(Change detection outputs)

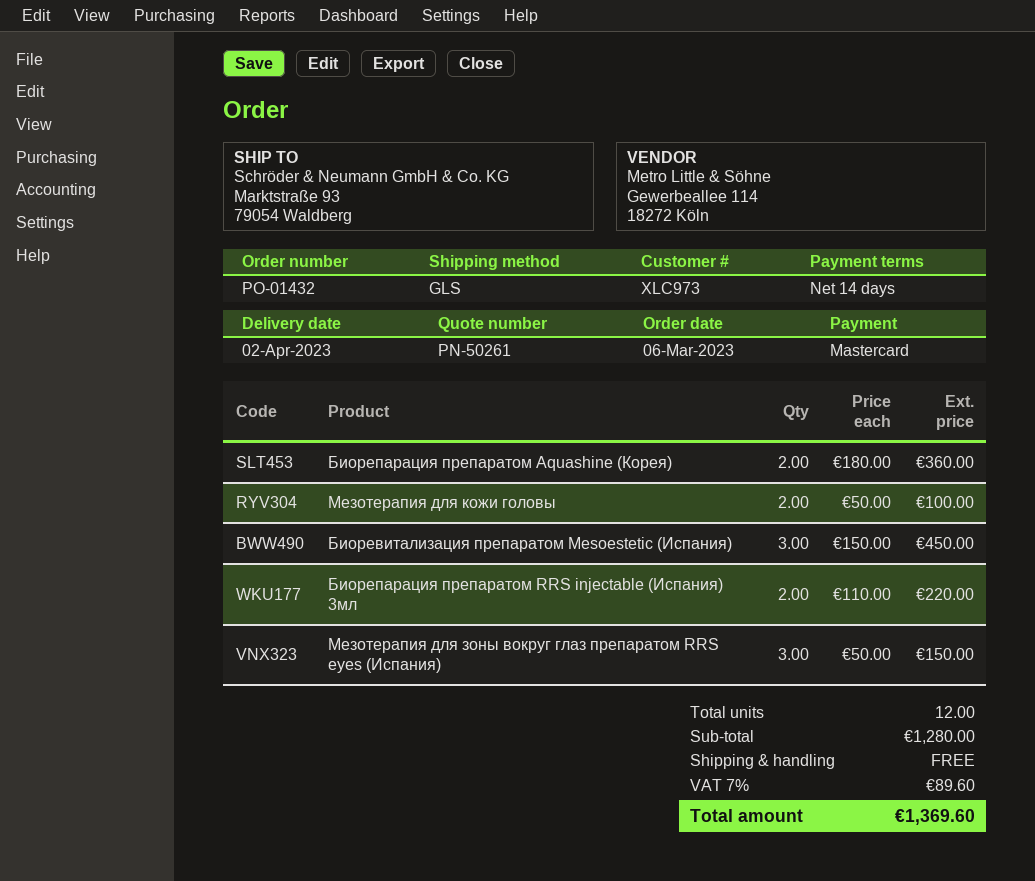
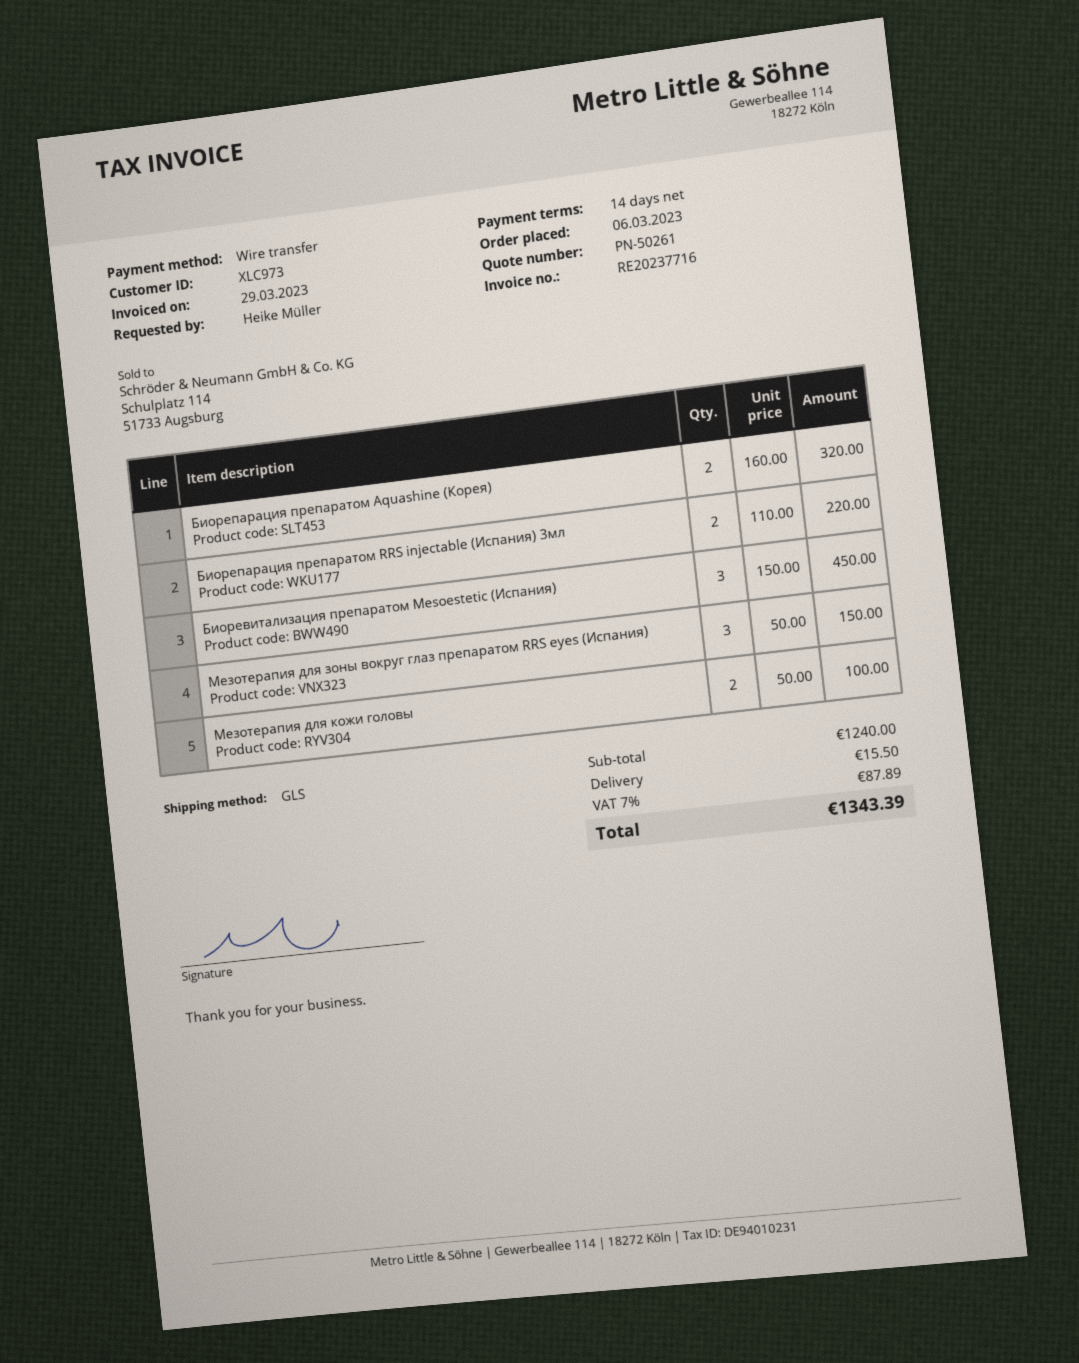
payment method: Mastercard -> bank transfer
Биорепарация препаратом Aquashine (Корея): 2 x 180.00 = 360.00 -> 2 x 160.00 = 320.00
subtotal: 1280.00 -> 1240.00
shipping: 0.00 -> 15.50
tax: 7% = 89.60 -> 7% = 87.89
total: 1369.60 -> 1343.39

### How to complete this task
In your answer, repeat all the entries exactly, but leave out the pictures.

### Answer for this exercise
payment method: Mastercard -> bank transfer
Биорепарация препаратом Aquashine (Корея): 2 x 180.00 = 360.00 -> 2 x 160.00 = 320.00
subtotal: 1280.00 -> 1240.00
shipping: 0.00 -> 15.50
tax: 7% = 89.60 -> 7% = 87.89
total: 1369.60 -> 1343.39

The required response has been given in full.